====== Material provided ======

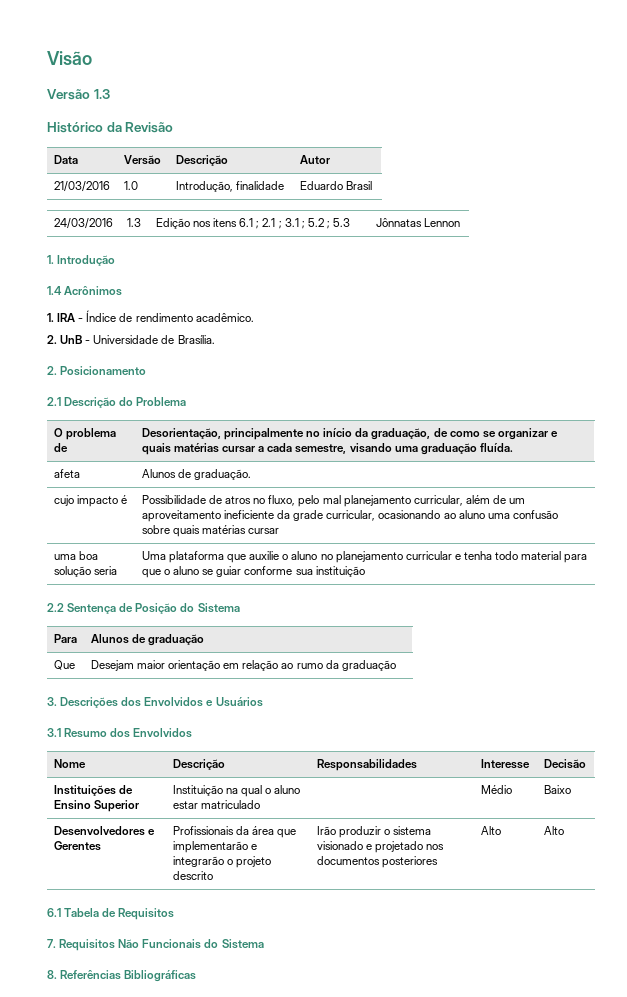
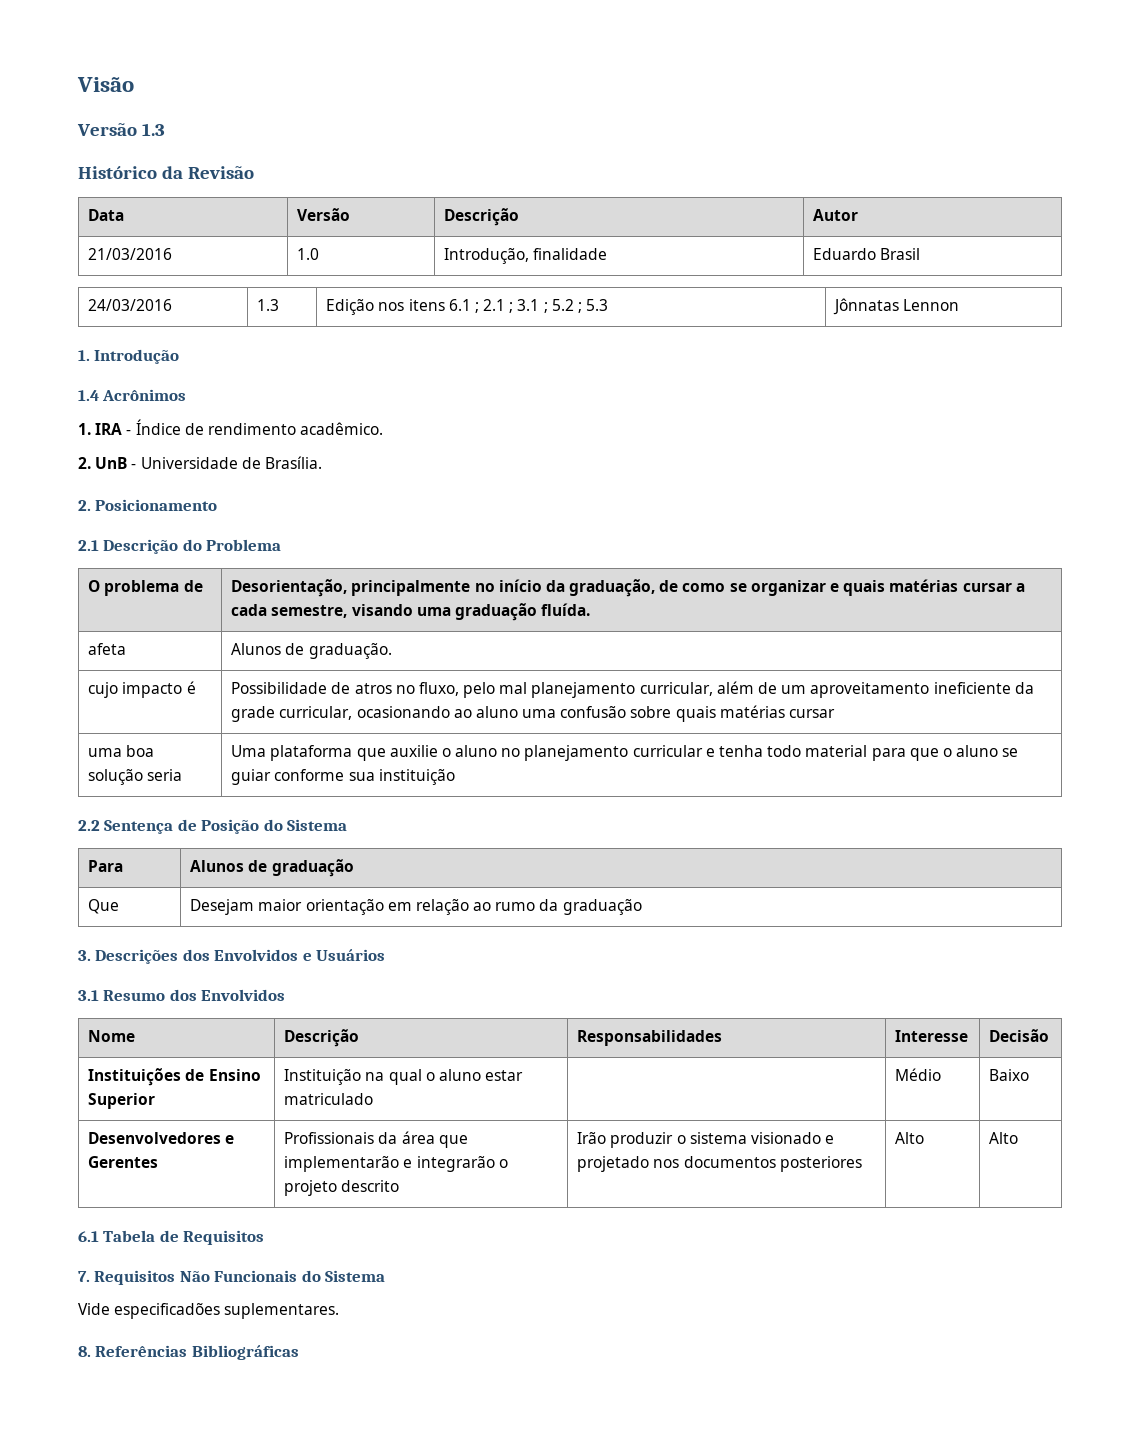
(264, 944) none -> [78,1303,340,1319] // Vide especificadões suplementares.

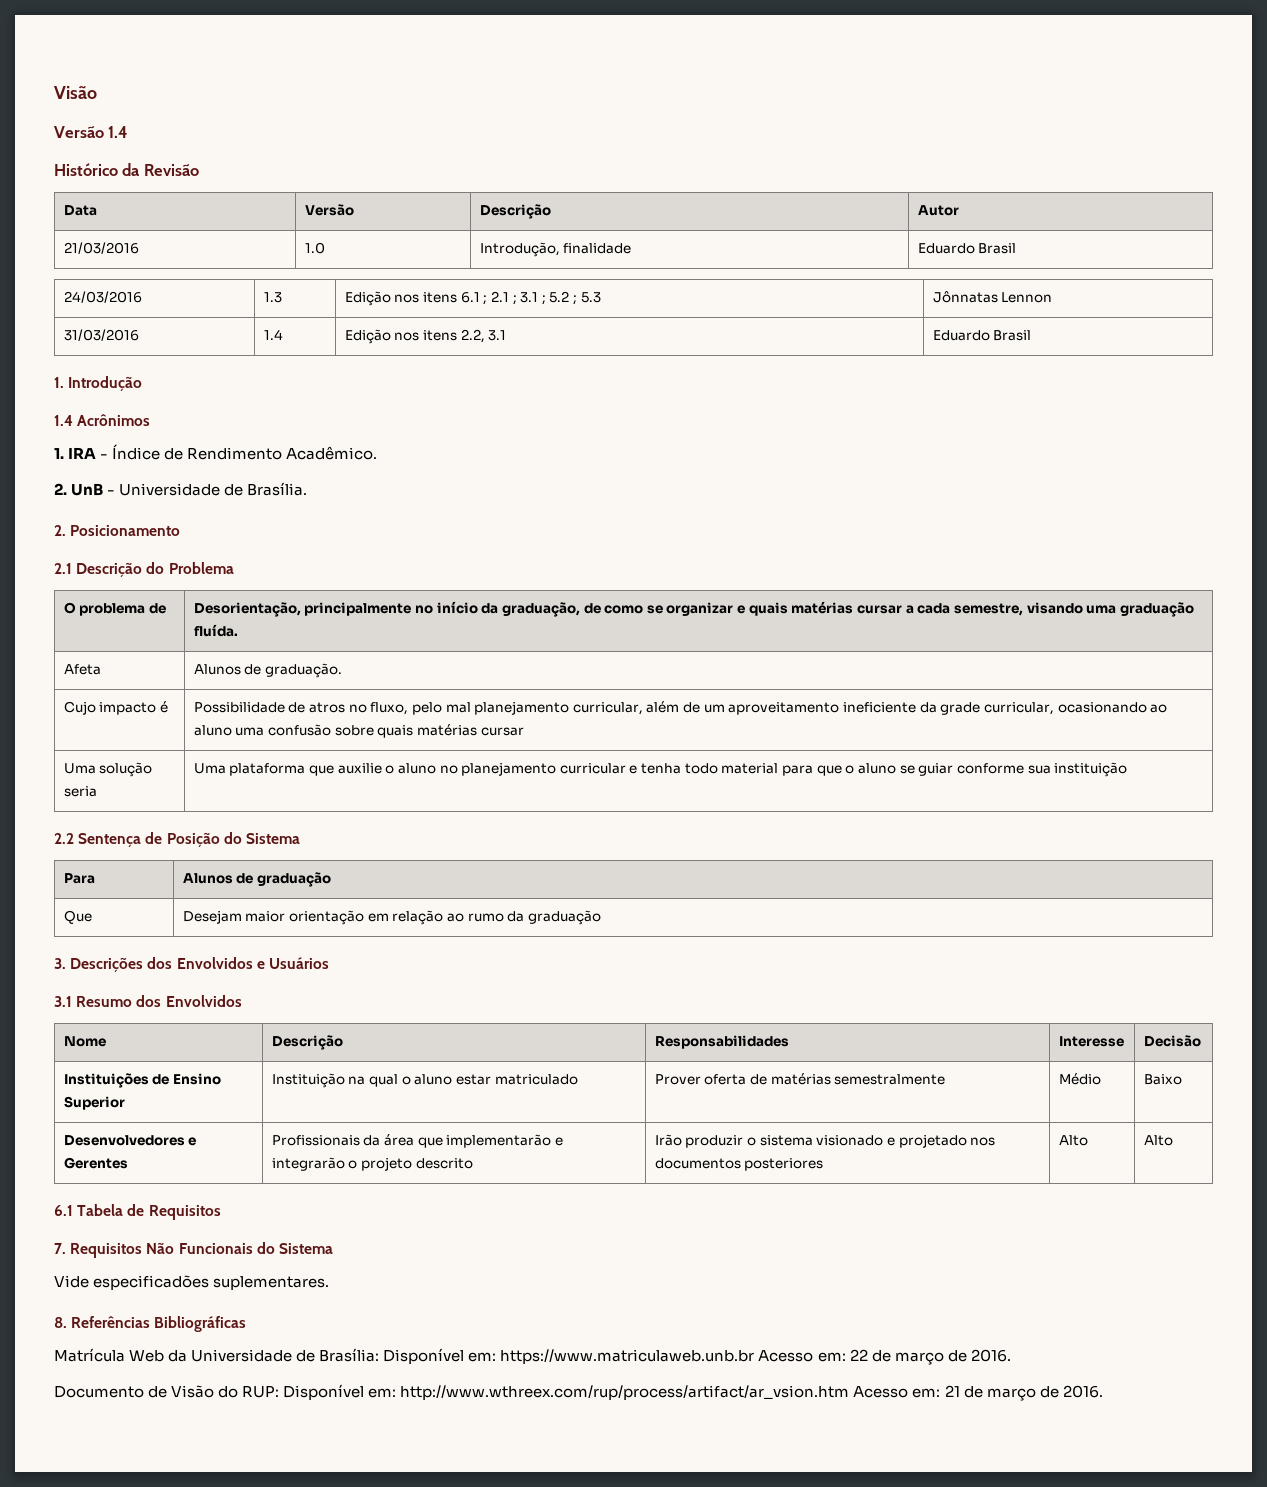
[141,123,165,136] 1.3 -> [108,126,129,138] 1.4
(960, 305) none -> [63,329,139,341] [263,329,283,340] [344,329,507,344] [932,330,1032,341] // 31/03/2016 | 1.4 | Edição nos itens 2.2, 3.1 | Eduardo Brasil
[207,422,384,435] rendimento acadêmico. -> [187,446,378,460] Rendimento Acadêmico.
[88,643,127,655] afeta -> [63,664,101,675] Afeta
[88,682,119,698] cujo -> [63,701,96,715] Cujo
[88,745,155,757] uma boa -> [63,763,96,774] Uma
(374, 1099) none -> [654,1073,946,1085] Prover oferta de matérias semestralmente
(299, 1352) none -> [54,1348,1011,1365] [54,1384,1103,1401] // Matrícula Web da Universidade de Brasília: Disponível em: https://www.matriculaweb.unb.br Acesso em: 22 de março de 2016. // Documento de Visão do RUP: Disponível em: http://www.wthreex.com/rup/process/artifact/ar_vsion.htm Acesso em: 21 de março de 2016.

======

### What you are asked to do:
Exactly the lines from the one containing "[207,422,384,435] rendimento acadêmico." through the final line of the records above are needed, copied word for word.

### Task answer:
[207,422,384,435] rendimento acadêmico. -> [187,446,378,460] Rendimento Acadêmico.
[88,643,127,655] afeta -> [63,664,101,675] Afeta
[88,682,119,698] cujo -> [63,701,96,715] Cujo
[88,745,155,757] uma boa -> [63,763,96,774] Uma
(374, 1099) none -> [654,1073,946,1085] Prover oferta de matérias semestralmente
(299, 1352) none -> [54,1348,1011,1365] [54,1384,1103,1401] // Matrícula Web da Universidade de Brasília: Disponível em: https://www.matriculaweb.unb.br Acesso em: 22 de março de 2016. // Documento de Visão do RUP: Disponível em: http://www.wthreex.com/rup/process/artifact/ar_vsion.htm Acesso em: 21 de março de 2016.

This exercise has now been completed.